Studies show COVID-19 patients lose antibodies to the virus quicker than previously thought

Two studies published last week offer insight into how long we might have immunity to COVID-19 after infection.

Most people who become infected with the coronavirus produce antibodies to fight it. But these new studies show many patients lose much of their long-term immunity from those antibodies within weeks or months after recovery.

One study, published on the preprint server medRxiv, found that 10 percent of COVID-positive patients registered undetectable antibody levels within weeks of first showing symptoms.

In the other study, published in the journal Nature Medicine, researchers found that asymptomatic individuals with COVID-19 reacted less strongly to infection. 40 percent had undetectable levels of protective antibodies two to three months after the infection.

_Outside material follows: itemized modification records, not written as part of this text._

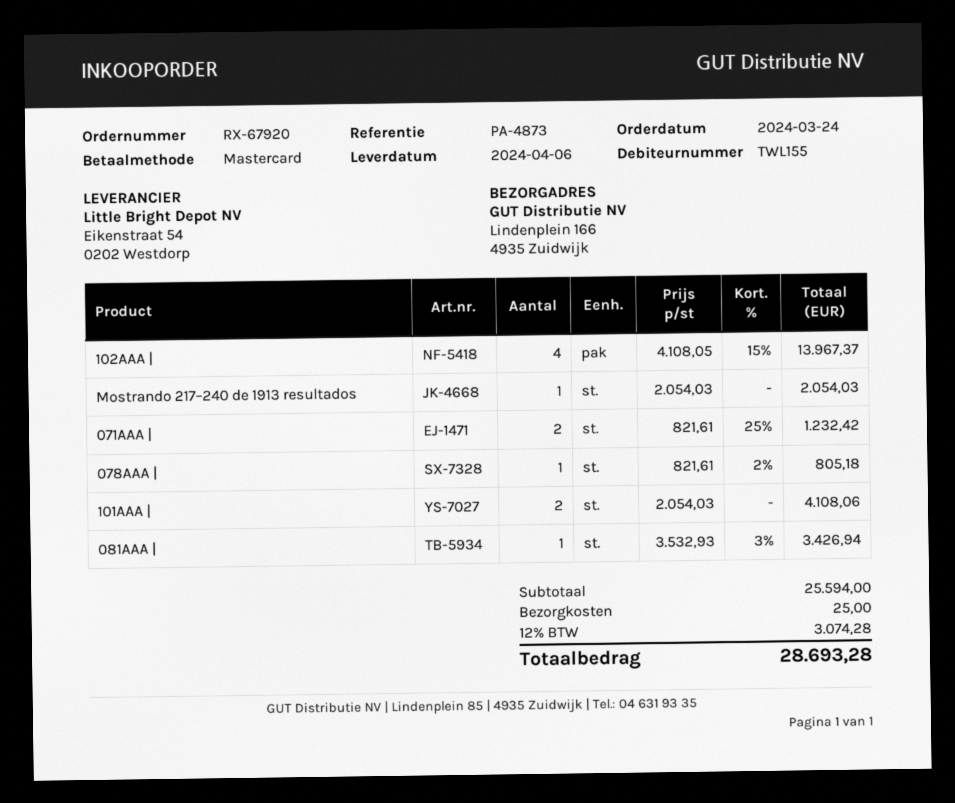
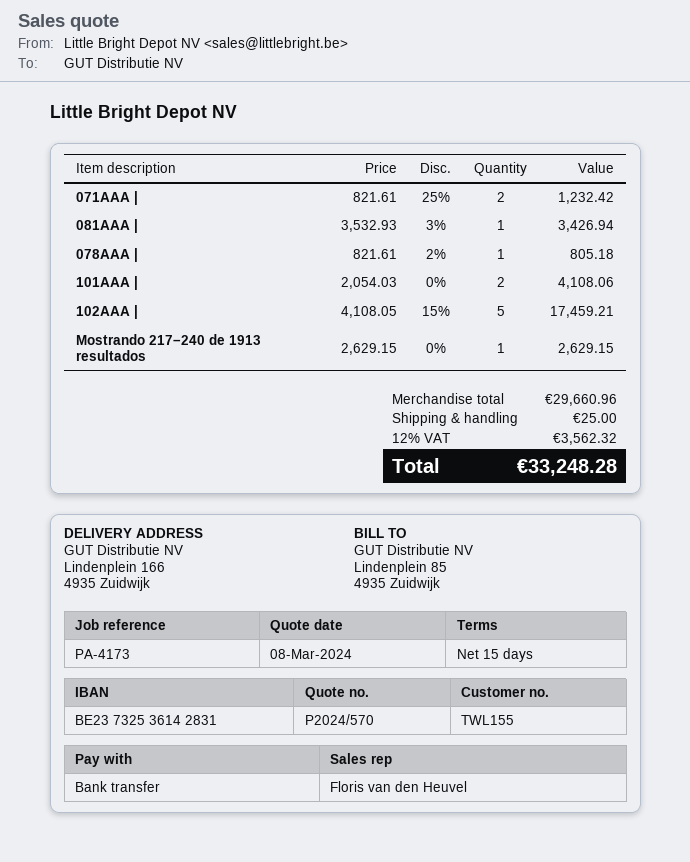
reference: PA-4873 -> PA-4173
payment method: Mastercard -> bank transfer
102AAA |: 4 x 4108.05 - 15% = 13967.37 -> 5 x 4108.05 - 15% = 17459.21
Mostrando 217–240 de 1913 resultados: 1 x 2054.03 = 2054.03 -> 1 x 2629.15 = 2629.15
subtotal: 25594.00 -> 29660.96
tax: 12% = 3074.28 -> 12% = 3562.32
total: 28693.28 -> 33248.28

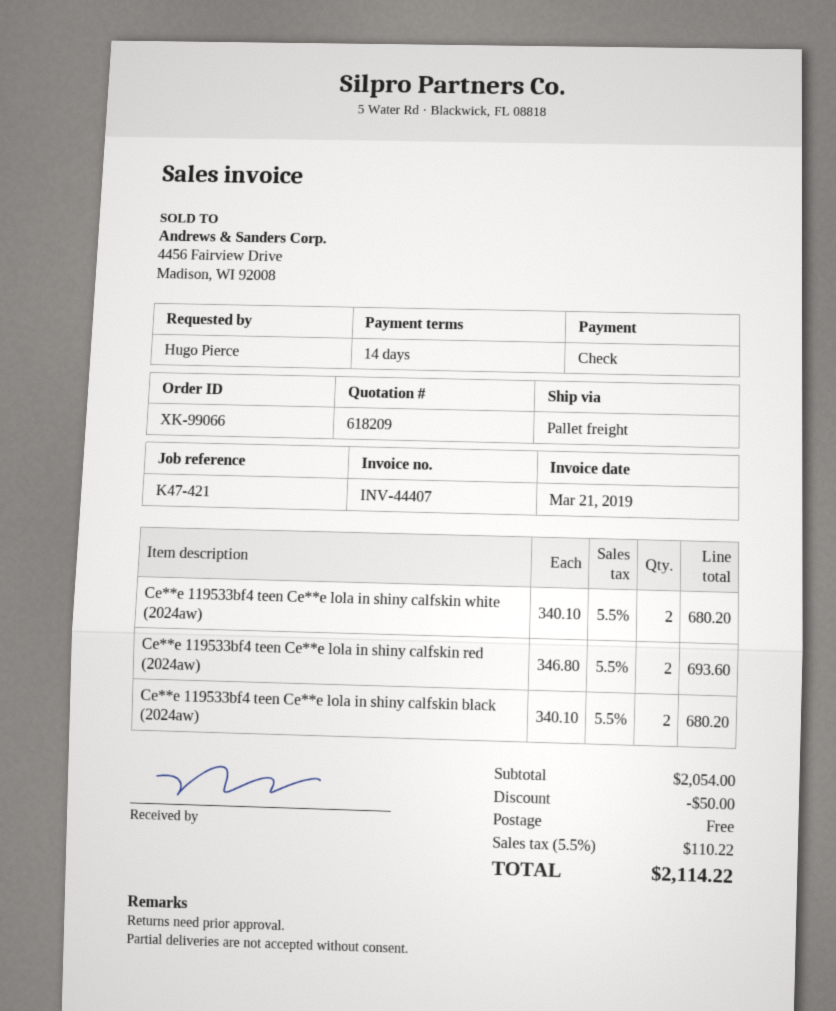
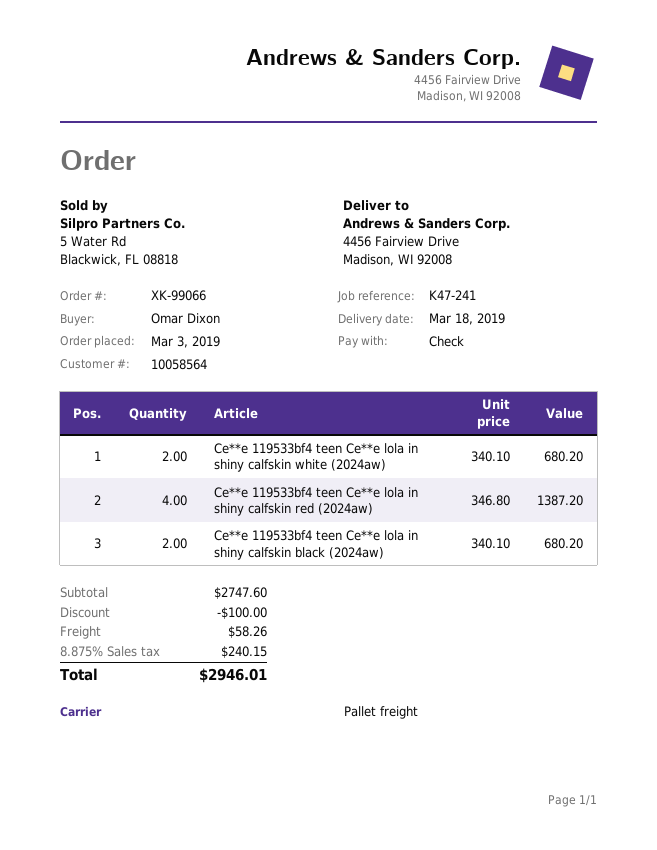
reference: K47-421 -> K47-241
ordered by: Hugo Pierce -> Omar Dixon
Ce**e 119533bf4 teen Ce**e lola in shiny calfskin red (2024aw): 2 x 346.80 = 693.60 -> 4 x 346.80 = 1387.20
subtotal: 2054.00 -> 2747.60
discount: 50.00 -> 100.00
shipping: 0.00 -> 58.26
tax: 5.5% = 110.22 -> 8.875% = 240.15
total: 2114.22 -> 2946.01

While these results are thought-provoking, more research is needed, following large numbers of infected people over time to truly know how many people produce antibodies when infected with coronavirus, and for how long.

There have been many reports of recovered patients who never raised an antibody response at all, so it’s not yet clear how they cleared the virus. It’s possible that a larger percentage of the population than we realize might already be protected to some degree from the coronavirus. But, it’s also possible that almost everyone is still vulnerable and we just haven’t seen the virus run through most of the population yet.

It seems, based on this research, that each of us produce a different antibody response to this virus, complicating not only recommendations for current patients, but also developing a vaccine that works equally well for everyone.